The simplest solution would be for the creditors to agree to write off some of the Greek debt, and indeed a “haircut” was raised as a possiblity in German press reports Sunday.
The banks swallowed this bitter pill at the beginning of the year, and the IMF has urged the ECB to accept this solution, but both the central bank and Germany have so far held out against it.
German Chancellor Angela Merkel knows such a move would be unlikely to go down well with the voters.
“I’m against this debt write-off and I want to find another solution,” she said Friday.
But she nevertheless remained upbeat. “I have high hopes that we can resolve the question of the tranches of aid to Greece” at Monday’s meeting, she said, while acknowledging that there is still work to be done.
One source close to the talks said that progress had been made during Saturday’s round of telephone consultations.
Ministers agreed to cut interest rates on loans which Athens had already signed up to, though they have yet to agree on the revised rates, said the source.

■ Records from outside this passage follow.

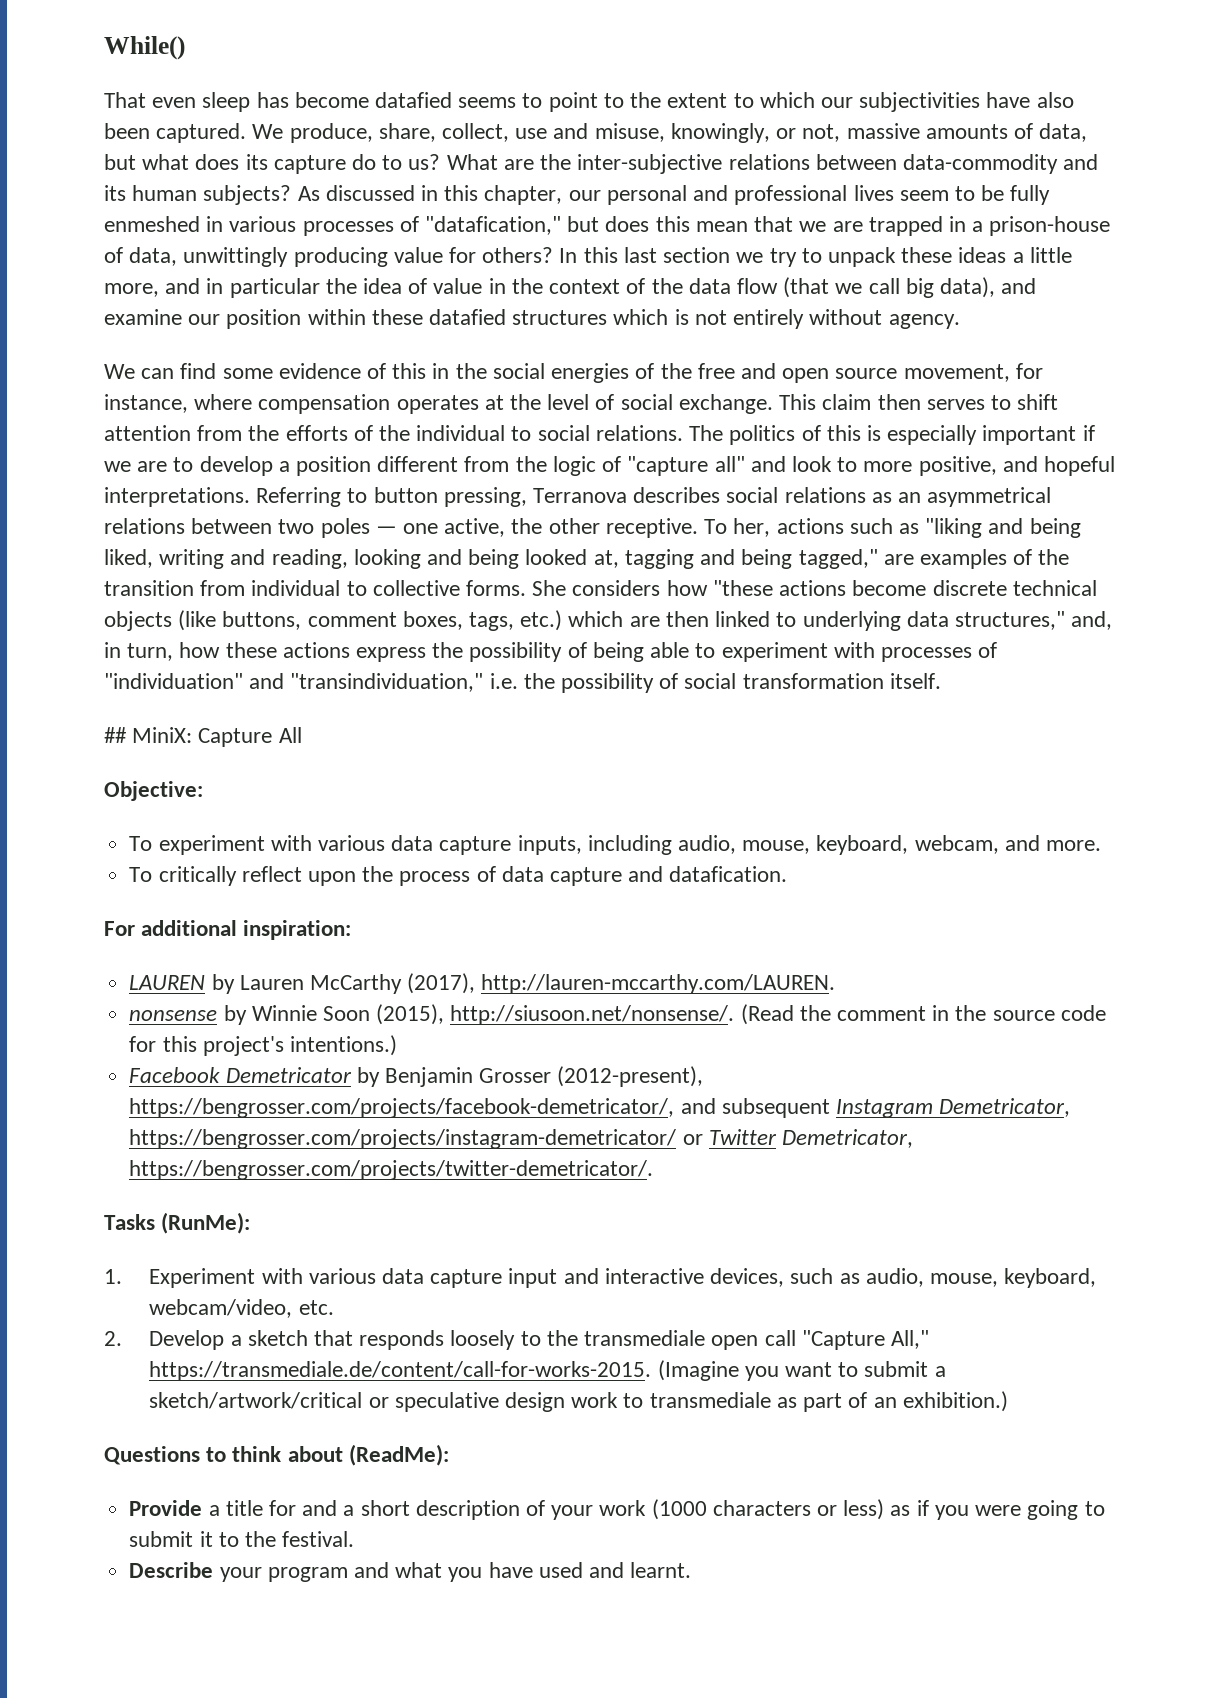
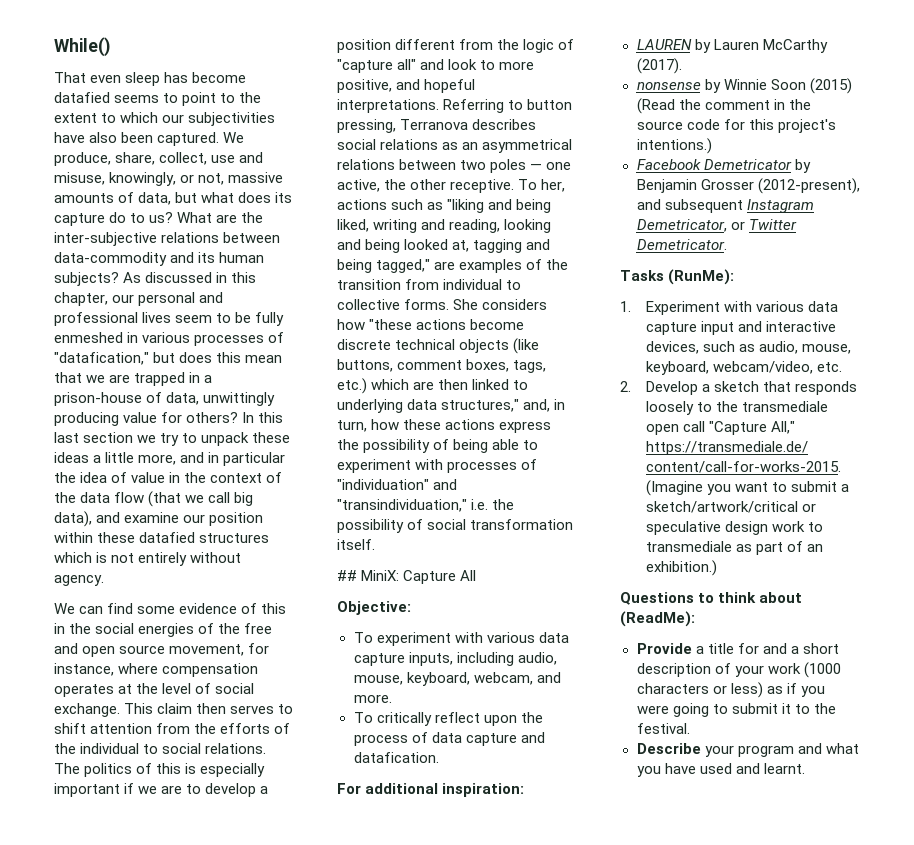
- LAUREN by Lauren McCarthy (2017), http://lauren-mccarthy.com/LAUREN.
+ LAUREN by Lauren McCarthy (2017).
- nonsense by Winnie Soon (2015), http://siusoon.net/nonsense/. (Read the comment in the source code for this project's intentions.)
+ nonsense by Winnie Soon (2015) (Read the comment in the source code for this project's intentions.)
- Facebook Demetricator by Benjamin Grosser (2012-present), https://bengrosser.com/projects/facebook-demetricator/, and subsequent Instagram Demetricator, https://bengrosser.com/projects/instagram-demetricator/ or Twitter Demetricator, https://bengrosser.com/projects/twitter-demetricator/.
+ Facebook Demetricator by Benjamin Grosser (2012-present), and subsequent Instagram Demetricator, or Twitter Demetricator.

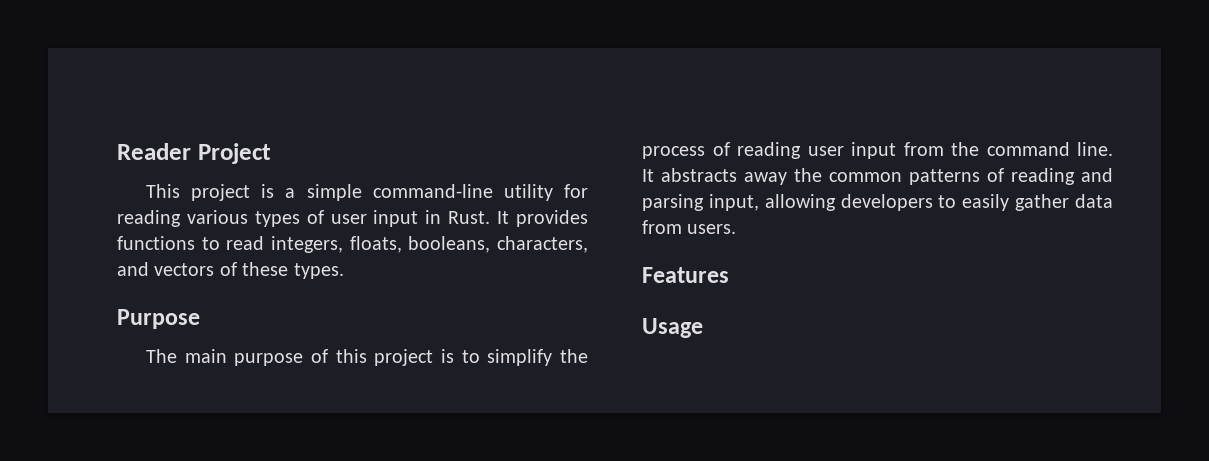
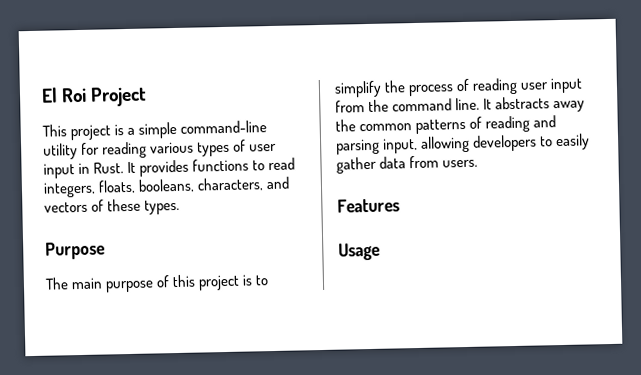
- Reader Project
+ El Roi Project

They — and the ECB — have also agreed to lend Greece at least some of the gains they have made on the Greek bonds they hold.
And they agreed in principle on a buyout of Greek debt using the eurozone bailout fund, said the source.
It remains to be seen however, if the IMF will go along with this: the problem is that these measures would not bring Greek debt back to 120 percent of GDP by 2020, as Lagarde wants.
But according to one Greek ministerial source, the IMF might finally agree to move on this point, settling for a figure equal to 124 percent of GDP.